* Task to complete
Transcribe exactly the lines below that begin at the line with "subtotal: 1910.00 -> 1930.00" and stop after the line with "ordered by: Melanie Lehmann -> Bernd Frank", leaving out every picture.

━━ Extracted information ━━

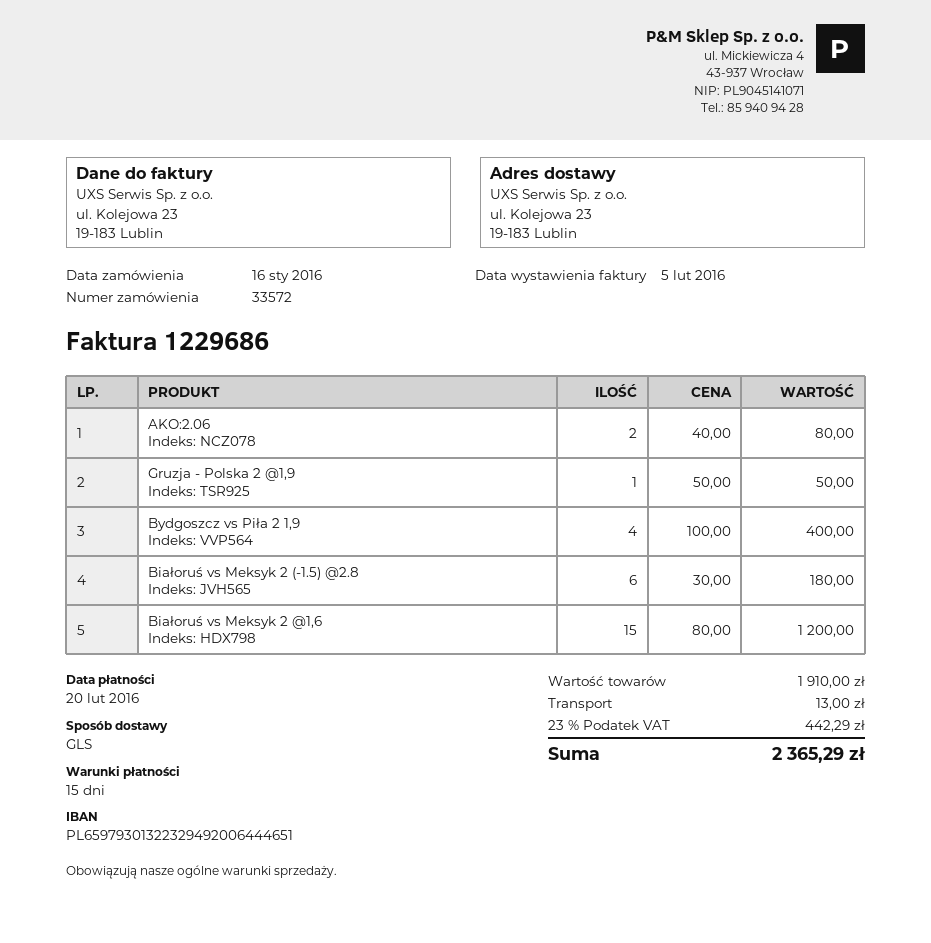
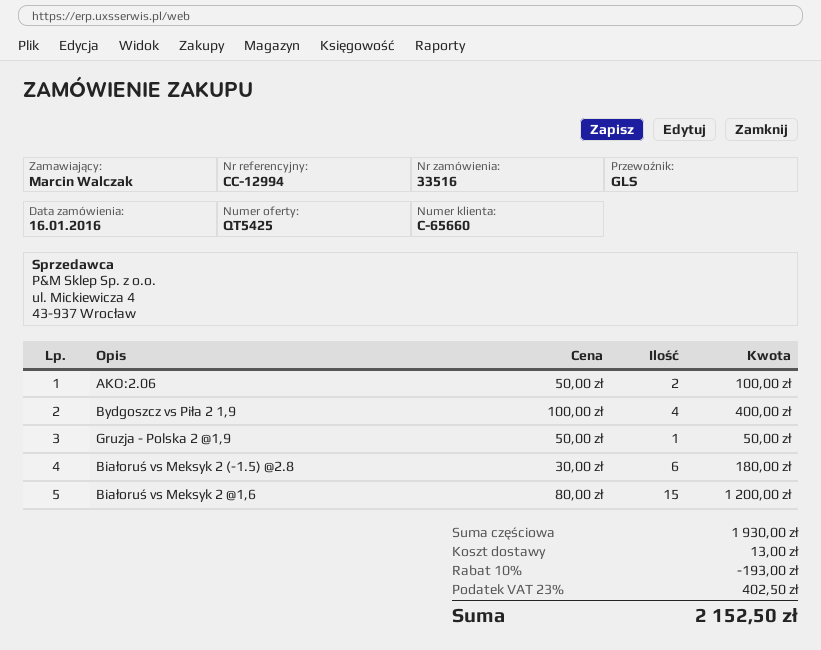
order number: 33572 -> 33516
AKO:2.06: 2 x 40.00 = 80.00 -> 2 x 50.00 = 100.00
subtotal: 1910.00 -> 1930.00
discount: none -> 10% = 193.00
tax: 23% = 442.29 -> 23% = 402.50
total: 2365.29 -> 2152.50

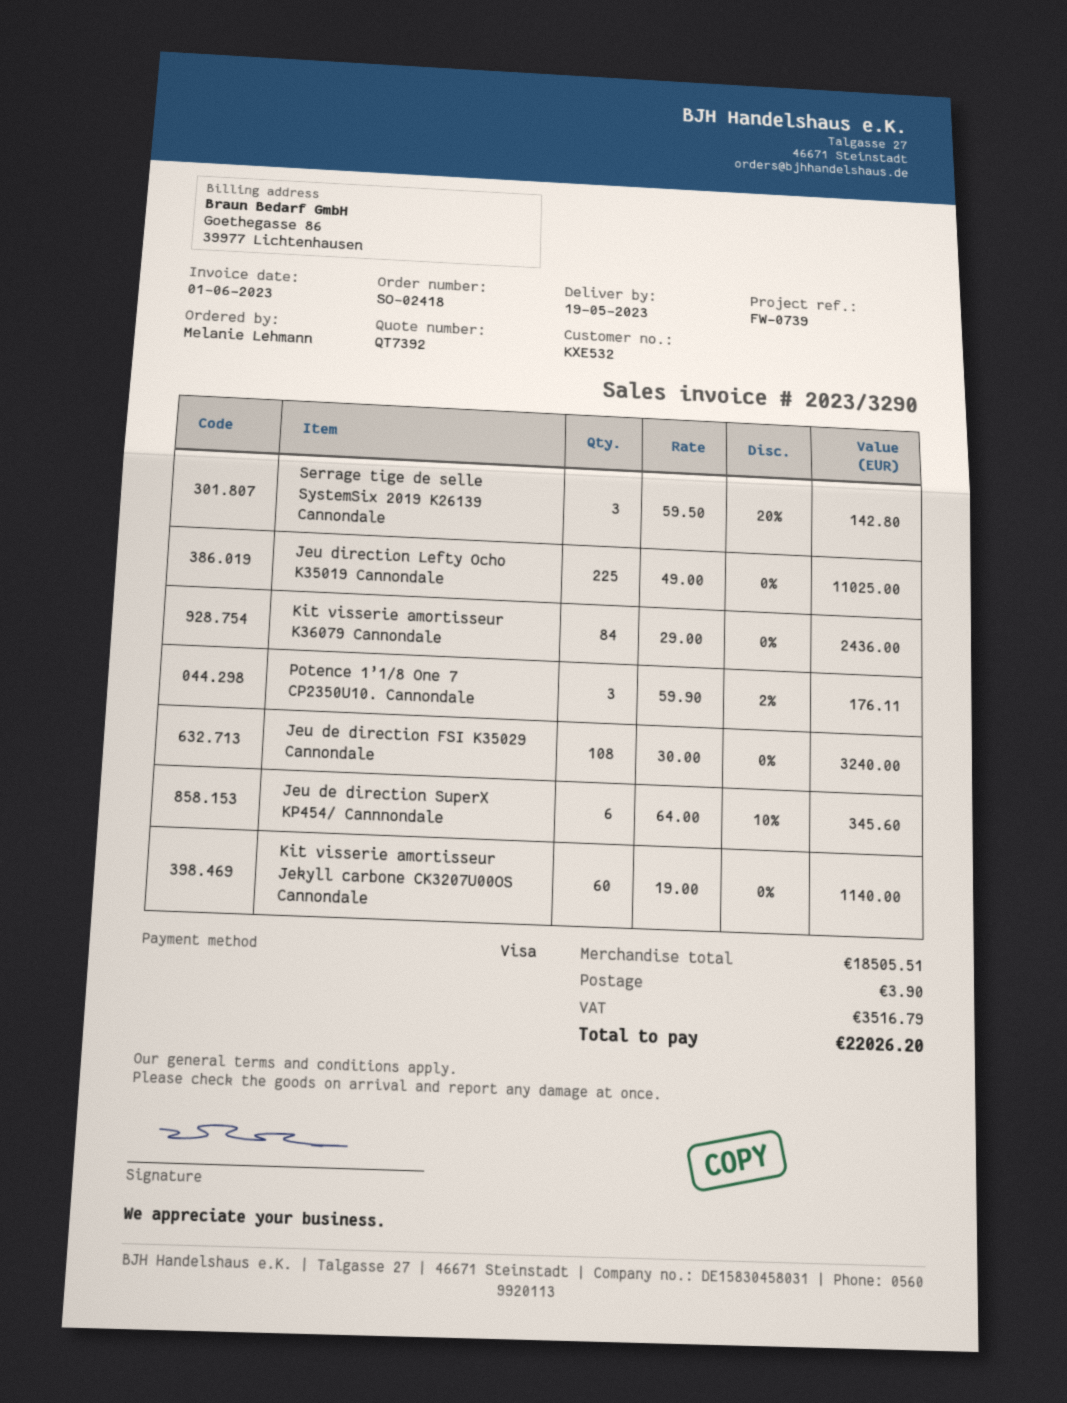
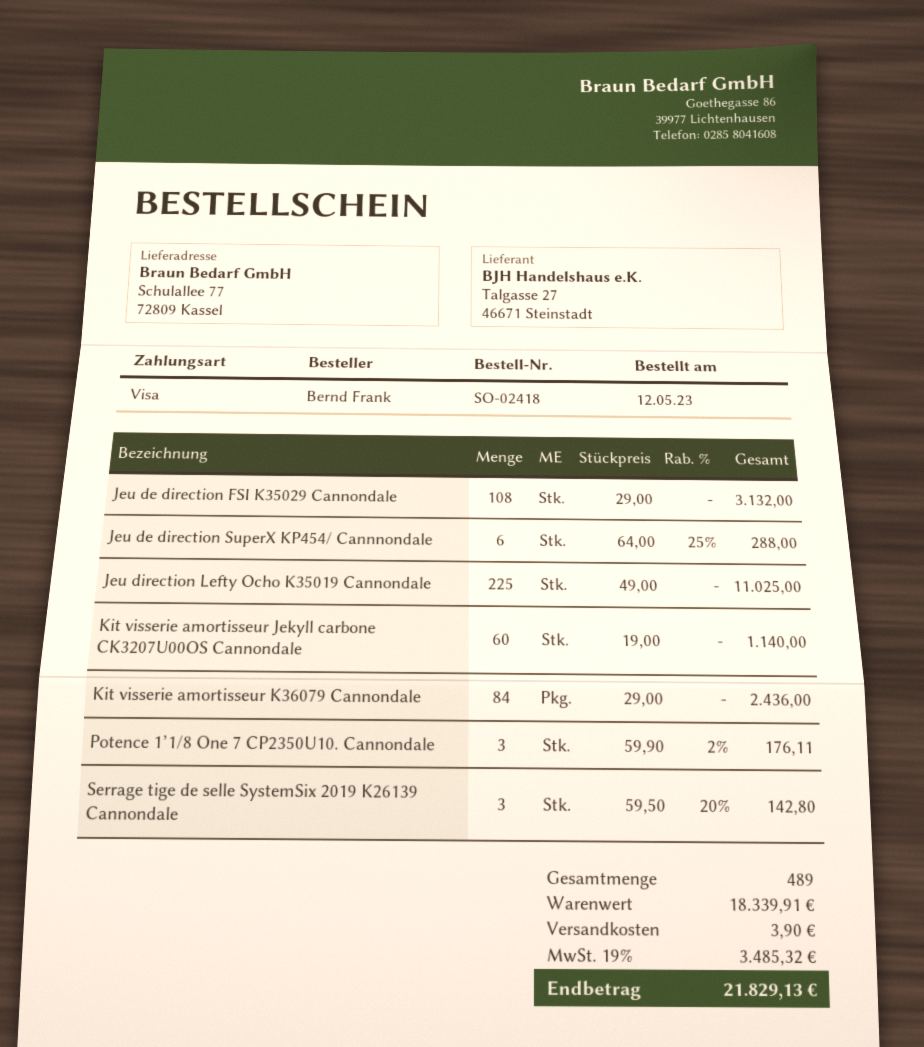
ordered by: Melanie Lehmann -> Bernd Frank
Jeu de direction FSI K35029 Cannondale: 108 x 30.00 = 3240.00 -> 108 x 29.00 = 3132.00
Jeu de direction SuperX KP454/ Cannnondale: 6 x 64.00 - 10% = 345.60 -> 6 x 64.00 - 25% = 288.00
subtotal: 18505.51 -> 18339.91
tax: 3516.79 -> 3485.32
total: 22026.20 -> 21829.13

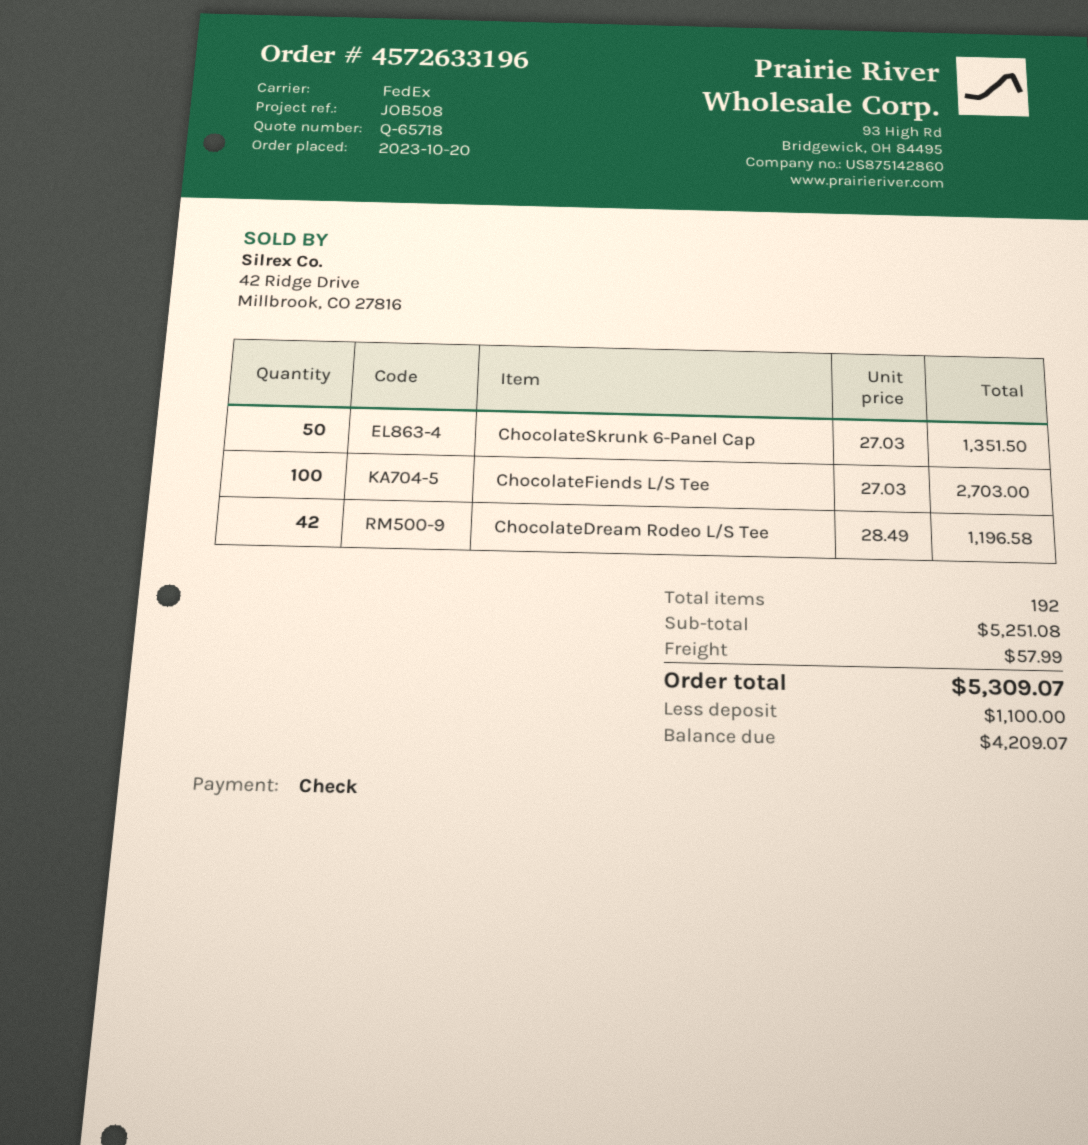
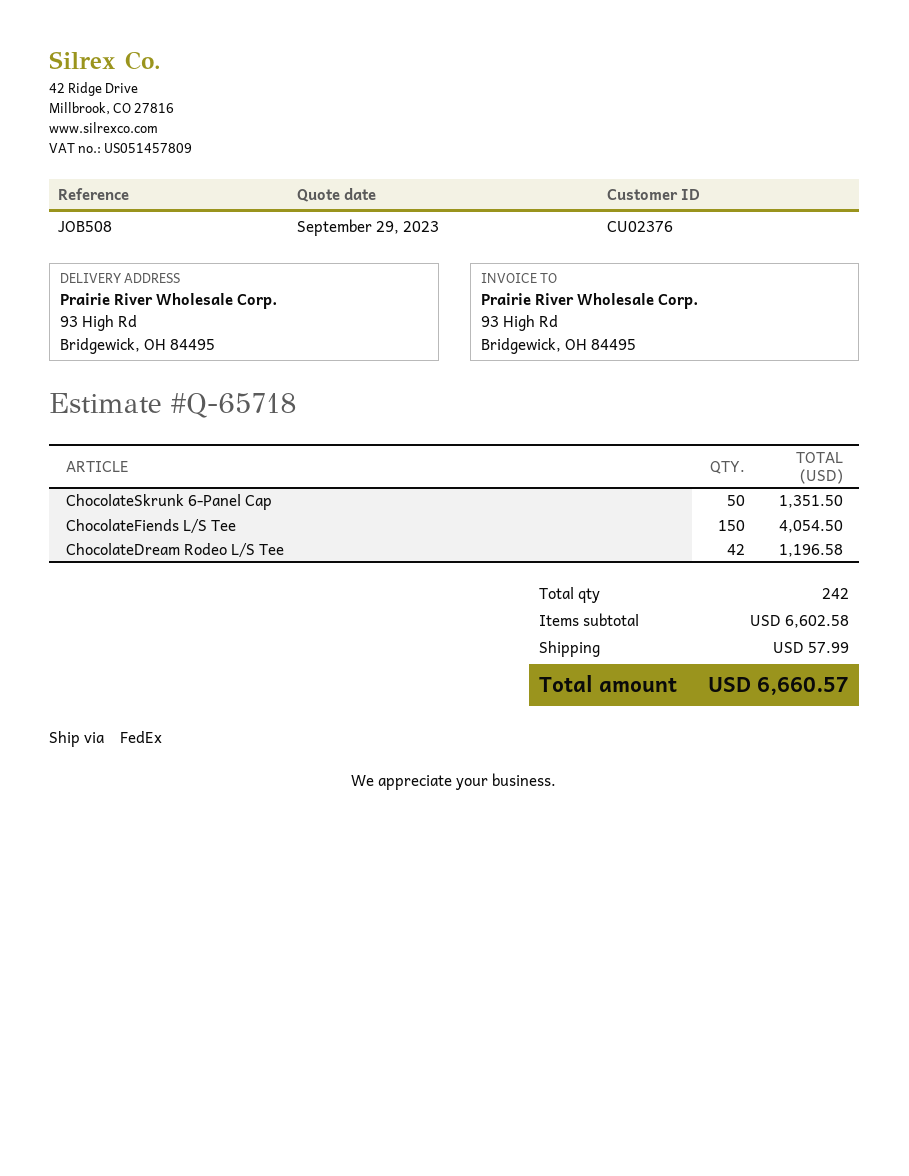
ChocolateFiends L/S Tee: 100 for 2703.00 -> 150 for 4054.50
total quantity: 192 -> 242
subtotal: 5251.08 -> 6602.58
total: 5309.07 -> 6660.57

━━━

* Output for this exercise
subtotal: 1910.00 -> 1930.00
discount: none -> 10% = 193.00
tax: 23% = 442.29 -> 23% = 402.50
total: 2365.29 -> 2152.50

ordered by: Melanie Lehmann -> Bernd Frank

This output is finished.